• BRIEF: Only lines containing "mesh" belong in the answer, each copied from the entries below.

• PROVIDED INFORMATION:

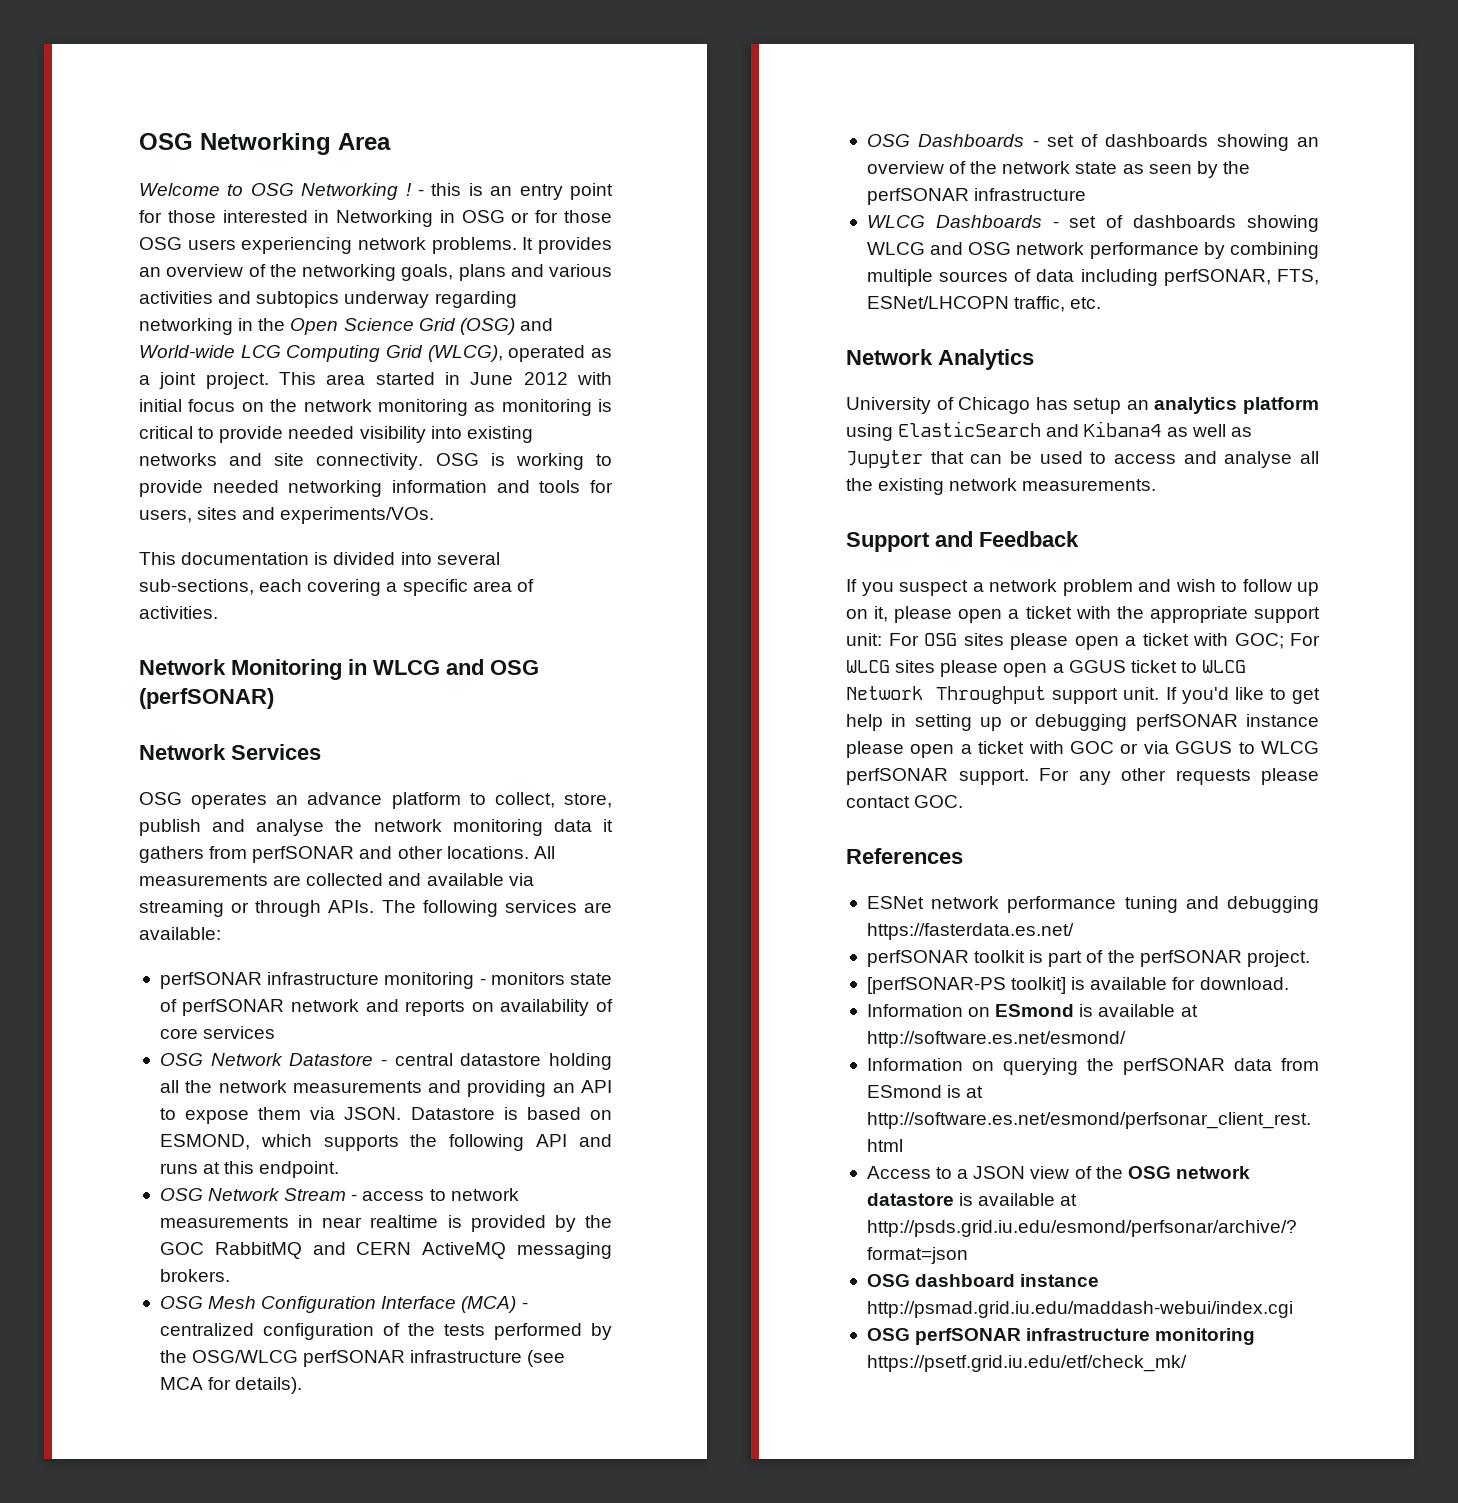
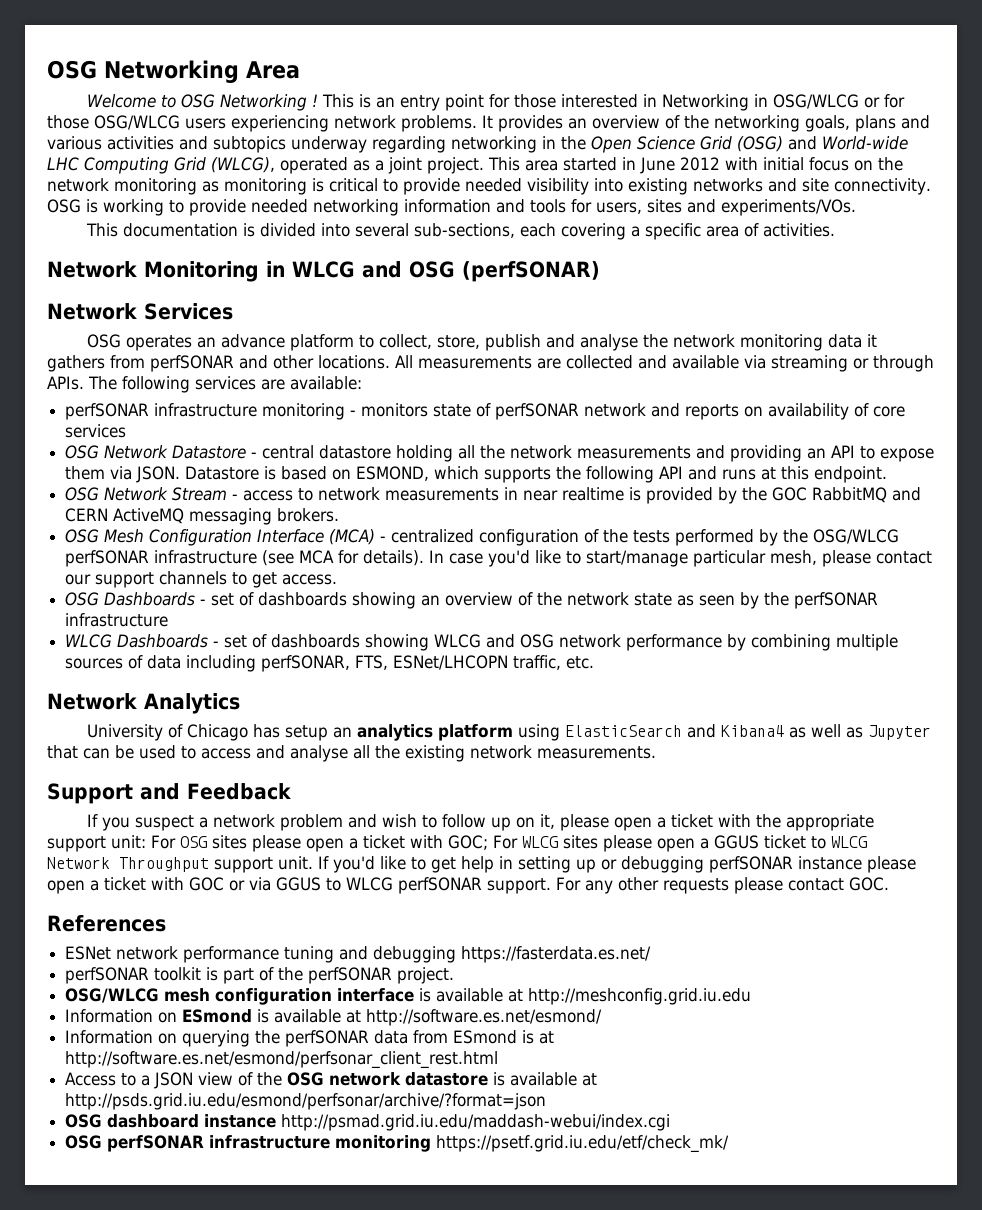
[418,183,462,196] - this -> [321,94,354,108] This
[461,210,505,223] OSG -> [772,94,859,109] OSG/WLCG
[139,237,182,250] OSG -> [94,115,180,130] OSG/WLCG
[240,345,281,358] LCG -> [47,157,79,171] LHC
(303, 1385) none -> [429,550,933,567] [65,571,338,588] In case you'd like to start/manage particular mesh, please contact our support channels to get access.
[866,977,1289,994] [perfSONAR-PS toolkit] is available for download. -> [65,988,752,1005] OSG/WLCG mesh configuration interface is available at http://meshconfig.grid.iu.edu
---
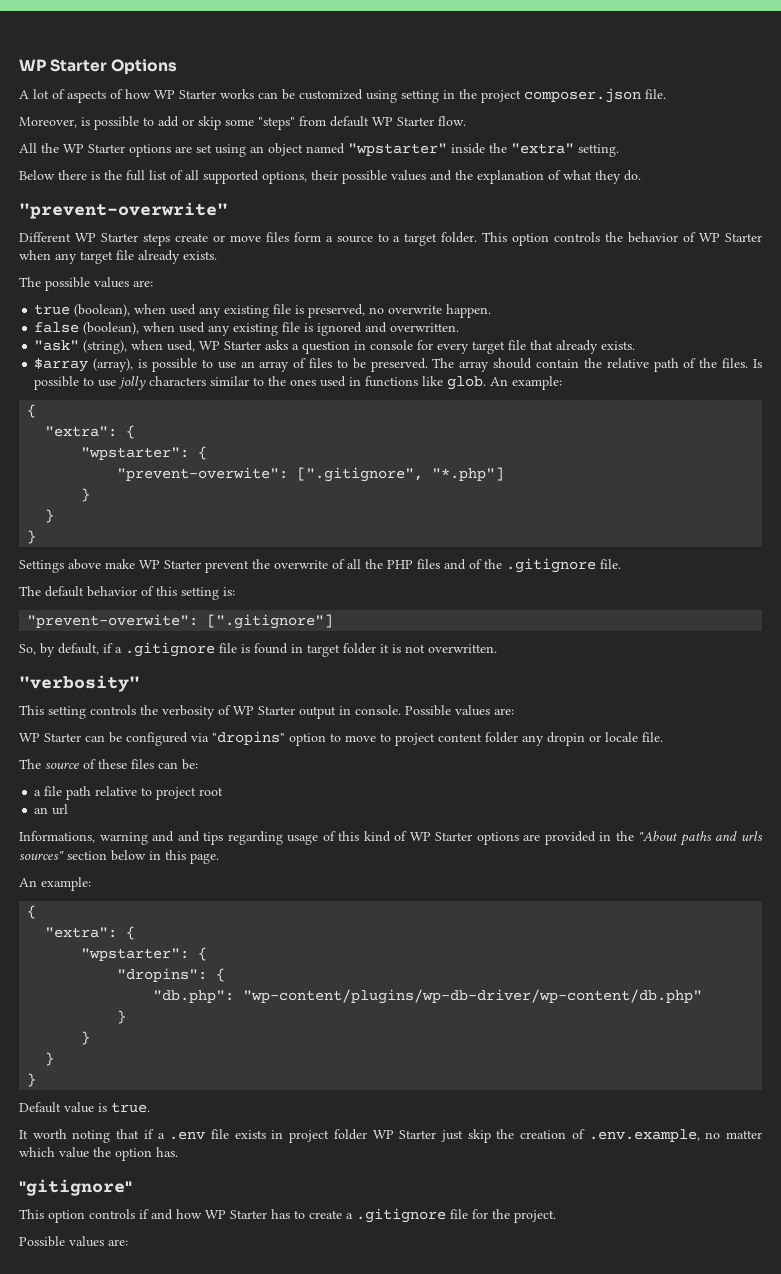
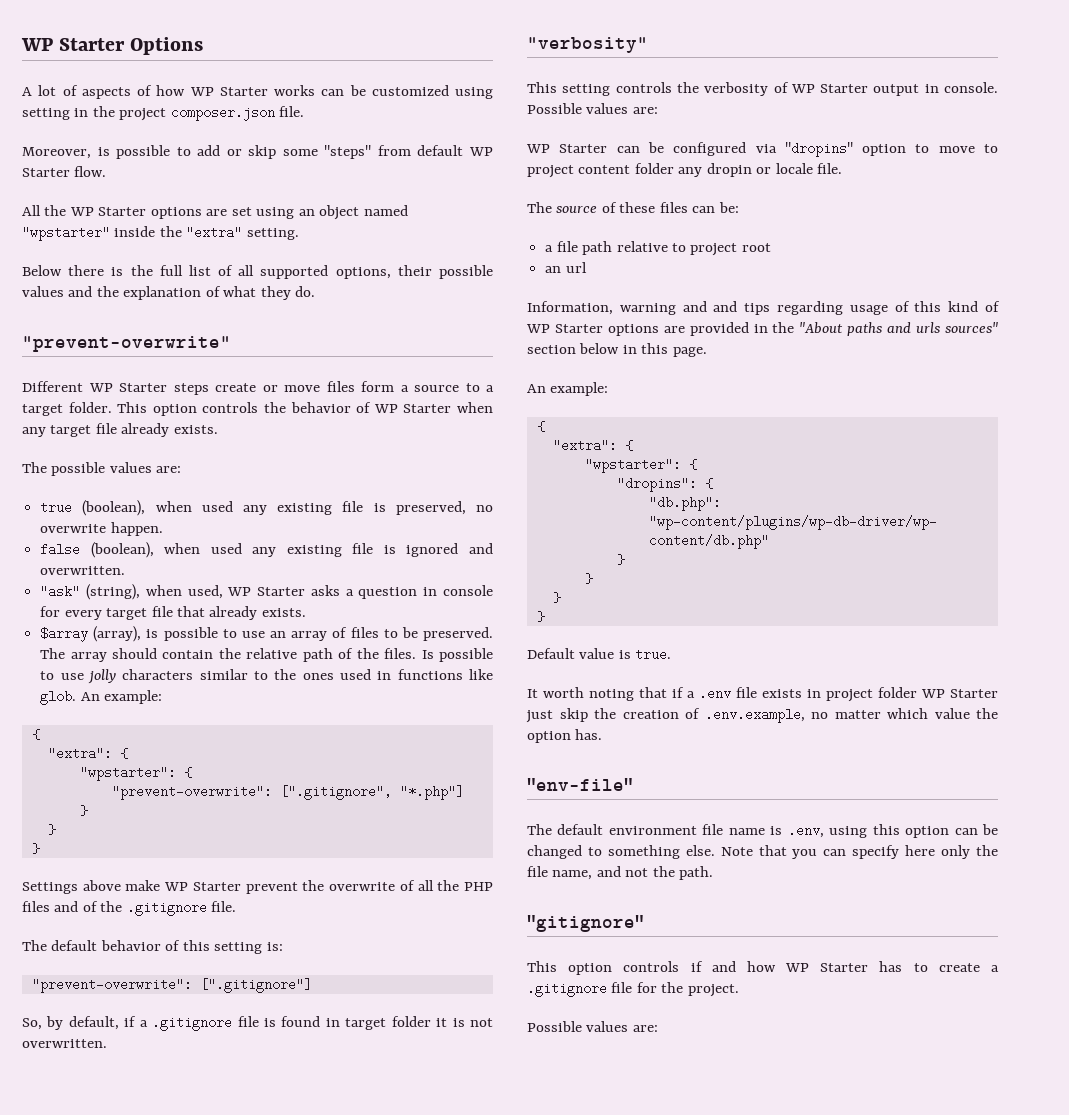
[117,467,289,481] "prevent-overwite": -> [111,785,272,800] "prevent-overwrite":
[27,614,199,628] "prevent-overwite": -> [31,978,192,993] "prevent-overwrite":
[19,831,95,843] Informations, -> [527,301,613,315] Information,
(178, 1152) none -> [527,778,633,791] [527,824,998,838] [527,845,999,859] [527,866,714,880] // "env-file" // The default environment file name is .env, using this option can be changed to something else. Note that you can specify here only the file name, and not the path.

• ANSWER TO THE EXERCISE:
(303, 1385) none -> [429,550,933,567] [65,571,338,588] In case you'd like to start/manage particular mesh, please contact our support channels to get access.
[866,977,1289,994] [perfSONAR-PS toolkit] is available for download. -> [65,988,752,1005] OSG/WLCG mesh configuration interface is available at http://meshconfig.grid.iu.edu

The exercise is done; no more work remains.